Filter the entries down to the lines holding "seems", then copy those lines.

[Source data]
============================================================
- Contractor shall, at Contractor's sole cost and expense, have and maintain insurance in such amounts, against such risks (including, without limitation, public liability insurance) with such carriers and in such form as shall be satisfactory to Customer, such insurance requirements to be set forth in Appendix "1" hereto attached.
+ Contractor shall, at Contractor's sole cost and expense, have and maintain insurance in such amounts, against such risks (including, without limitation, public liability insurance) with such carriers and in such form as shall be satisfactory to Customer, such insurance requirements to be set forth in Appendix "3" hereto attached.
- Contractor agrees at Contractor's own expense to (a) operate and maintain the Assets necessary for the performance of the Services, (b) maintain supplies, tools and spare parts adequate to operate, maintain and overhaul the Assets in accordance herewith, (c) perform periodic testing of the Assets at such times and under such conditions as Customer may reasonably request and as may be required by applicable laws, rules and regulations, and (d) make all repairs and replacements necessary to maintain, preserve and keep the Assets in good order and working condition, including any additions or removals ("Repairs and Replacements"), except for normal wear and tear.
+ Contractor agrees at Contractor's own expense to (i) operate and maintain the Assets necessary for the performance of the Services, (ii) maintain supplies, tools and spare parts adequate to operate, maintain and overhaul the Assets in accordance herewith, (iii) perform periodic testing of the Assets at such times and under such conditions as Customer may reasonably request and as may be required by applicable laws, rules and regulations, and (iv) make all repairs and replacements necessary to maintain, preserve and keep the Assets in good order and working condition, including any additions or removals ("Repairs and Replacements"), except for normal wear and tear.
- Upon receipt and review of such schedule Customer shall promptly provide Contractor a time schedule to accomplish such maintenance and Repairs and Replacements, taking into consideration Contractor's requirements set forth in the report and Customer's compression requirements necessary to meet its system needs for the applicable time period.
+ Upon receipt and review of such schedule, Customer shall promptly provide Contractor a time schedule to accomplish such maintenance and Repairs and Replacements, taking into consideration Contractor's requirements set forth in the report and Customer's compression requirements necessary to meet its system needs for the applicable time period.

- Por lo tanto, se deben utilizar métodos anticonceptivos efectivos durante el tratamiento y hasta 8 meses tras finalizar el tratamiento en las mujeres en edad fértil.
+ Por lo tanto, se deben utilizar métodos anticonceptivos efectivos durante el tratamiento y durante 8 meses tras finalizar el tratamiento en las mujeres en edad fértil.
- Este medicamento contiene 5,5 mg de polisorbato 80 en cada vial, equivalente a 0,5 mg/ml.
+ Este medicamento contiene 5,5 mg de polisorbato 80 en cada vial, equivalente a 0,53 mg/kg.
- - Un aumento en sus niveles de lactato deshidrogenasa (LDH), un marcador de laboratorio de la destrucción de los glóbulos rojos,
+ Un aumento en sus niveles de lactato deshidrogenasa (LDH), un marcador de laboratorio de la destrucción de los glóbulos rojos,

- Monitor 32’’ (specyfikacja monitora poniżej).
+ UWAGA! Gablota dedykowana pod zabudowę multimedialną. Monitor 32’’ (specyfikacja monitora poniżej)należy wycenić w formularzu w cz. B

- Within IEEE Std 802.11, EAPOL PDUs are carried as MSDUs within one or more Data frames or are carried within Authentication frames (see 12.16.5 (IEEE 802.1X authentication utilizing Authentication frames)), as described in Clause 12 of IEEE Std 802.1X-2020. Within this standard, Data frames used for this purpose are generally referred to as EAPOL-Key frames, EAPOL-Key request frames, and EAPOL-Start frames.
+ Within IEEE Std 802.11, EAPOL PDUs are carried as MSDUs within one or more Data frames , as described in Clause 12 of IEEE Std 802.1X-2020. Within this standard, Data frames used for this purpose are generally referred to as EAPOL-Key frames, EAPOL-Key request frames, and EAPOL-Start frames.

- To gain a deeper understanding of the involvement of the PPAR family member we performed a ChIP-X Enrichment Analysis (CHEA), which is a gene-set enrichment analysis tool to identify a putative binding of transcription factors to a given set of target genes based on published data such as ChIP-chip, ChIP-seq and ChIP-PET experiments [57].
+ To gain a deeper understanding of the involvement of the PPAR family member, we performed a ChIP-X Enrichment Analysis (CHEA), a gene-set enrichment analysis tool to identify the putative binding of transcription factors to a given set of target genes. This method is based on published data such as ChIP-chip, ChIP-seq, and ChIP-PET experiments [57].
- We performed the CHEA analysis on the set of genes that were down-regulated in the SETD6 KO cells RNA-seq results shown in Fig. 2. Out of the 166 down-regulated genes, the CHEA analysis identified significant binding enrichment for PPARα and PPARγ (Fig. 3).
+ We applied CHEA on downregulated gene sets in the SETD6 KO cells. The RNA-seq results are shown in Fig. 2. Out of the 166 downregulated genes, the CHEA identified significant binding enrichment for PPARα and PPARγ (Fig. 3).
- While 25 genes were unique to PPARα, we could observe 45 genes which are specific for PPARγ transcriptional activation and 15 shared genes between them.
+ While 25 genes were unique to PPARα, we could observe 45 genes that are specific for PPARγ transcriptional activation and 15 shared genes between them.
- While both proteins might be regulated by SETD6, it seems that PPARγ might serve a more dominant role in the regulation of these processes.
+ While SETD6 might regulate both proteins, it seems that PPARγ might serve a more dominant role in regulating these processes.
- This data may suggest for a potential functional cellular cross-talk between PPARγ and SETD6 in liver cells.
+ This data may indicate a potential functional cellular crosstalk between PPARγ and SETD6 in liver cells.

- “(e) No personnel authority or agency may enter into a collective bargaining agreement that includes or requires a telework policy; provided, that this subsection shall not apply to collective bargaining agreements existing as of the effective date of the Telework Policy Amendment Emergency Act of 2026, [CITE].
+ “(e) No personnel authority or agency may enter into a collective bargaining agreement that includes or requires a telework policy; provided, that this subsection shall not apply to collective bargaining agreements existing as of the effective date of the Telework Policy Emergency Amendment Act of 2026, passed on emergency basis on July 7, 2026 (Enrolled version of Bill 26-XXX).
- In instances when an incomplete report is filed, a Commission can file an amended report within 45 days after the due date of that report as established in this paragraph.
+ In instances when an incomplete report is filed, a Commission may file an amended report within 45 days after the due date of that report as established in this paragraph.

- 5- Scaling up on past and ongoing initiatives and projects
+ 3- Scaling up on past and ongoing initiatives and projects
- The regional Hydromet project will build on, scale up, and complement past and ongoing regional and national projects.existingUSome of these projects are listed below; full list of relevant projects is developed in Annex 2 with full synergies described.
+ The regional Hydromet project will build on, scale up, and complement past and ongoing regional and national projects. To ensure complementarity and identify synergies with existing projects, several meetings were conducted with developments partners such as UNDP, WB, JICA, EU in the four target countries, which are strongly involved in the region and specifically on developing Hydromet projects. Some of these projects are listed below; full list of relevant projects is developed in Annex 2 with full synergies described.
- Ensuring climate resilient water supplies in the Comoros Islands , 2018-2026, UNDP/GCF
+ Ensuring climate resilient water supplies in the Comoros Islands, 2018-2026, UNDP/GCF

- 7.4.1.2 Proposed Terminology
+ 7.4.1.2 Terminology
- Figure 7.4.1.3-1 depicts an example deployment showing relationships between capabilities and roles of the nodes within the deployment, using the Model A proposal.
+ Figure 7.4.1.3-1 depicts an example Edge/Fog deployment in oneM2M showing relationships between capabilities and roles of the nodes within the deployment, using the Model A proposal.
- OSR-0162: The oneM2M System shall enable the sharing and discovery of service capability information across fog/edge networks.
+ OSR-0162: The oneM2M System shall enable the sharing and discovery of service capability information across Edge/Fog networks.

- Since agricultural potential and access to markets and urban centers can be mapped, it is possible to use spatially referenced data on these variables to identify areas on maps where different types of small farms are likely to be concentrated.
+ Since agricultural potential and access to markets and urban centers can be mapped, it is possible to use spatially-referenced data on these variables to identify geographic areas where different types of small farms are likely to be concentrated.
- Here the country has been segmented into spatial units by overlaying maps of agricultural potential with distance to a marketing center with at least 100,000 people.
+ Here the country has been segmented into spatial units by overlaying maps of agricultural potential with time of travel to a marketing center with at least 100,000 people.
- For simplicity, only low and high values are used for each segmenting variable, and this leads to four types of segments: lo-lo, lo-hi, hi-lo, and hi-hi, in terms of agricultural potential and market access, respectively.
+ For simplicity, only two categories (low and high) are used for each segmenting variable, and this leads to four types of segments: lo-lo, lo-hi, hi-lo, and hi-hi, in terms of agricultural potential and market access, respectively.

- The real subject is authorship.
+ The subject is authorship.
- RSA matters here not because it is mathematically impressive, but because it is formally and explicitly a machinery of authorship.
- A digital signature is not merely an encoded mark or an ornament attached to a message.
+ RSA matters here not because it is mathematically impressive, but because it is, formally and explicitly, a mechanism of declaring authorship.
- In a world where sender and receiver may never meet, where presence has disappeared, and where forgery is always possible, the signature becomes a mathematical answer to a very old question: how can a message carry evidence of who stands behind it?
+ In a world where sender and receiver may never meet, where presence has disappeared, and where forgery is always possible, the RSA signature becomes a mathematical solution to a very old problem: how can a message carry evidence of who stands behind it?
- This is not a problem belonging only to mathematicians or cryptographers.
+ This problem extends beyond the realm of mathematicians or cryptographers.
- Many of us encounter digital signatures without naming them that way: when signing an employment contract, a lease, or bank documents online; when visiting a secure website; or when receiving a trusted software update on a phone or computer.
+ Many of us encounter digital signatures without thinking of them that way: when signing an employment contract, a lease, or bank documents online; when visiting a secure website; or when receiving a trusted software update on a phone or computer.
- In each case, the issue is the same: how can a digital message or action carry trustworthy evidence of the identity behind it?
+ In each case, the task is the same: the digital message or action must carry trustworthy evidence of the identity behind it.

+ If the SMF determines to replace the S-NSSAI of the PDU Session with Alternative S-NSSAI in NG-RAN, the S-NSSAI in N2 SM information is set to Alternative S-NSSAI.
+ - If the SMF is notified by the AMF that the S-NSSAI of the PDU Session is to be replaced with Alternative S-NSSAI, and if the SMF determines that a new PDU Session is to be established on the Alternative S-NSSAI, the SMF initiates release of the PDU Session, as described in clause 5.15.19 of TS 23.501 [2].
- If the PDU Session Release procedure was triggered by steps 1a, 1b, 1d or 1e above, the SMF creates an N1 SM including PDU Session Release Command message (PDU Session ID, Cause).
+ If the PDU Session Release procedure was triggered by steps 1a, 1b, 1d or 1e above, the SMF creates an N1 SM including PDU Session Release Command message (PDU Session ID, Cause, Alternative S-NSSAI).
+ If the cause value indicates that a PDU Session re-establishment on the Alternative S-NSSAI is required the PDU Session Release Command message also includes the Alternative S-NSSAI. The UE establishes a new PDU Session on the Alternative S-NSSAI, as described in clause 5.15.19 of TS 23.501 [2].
============================================================
§ THE ANSWER
- While both proteins might be regulated by SETD6, it seems that PPARγ might serve a more dominant role in the regulation of these processes.
+ While SETD6 might regulate both proteins, it seems that PPARγ might serve a more dominant role in regulating these processes.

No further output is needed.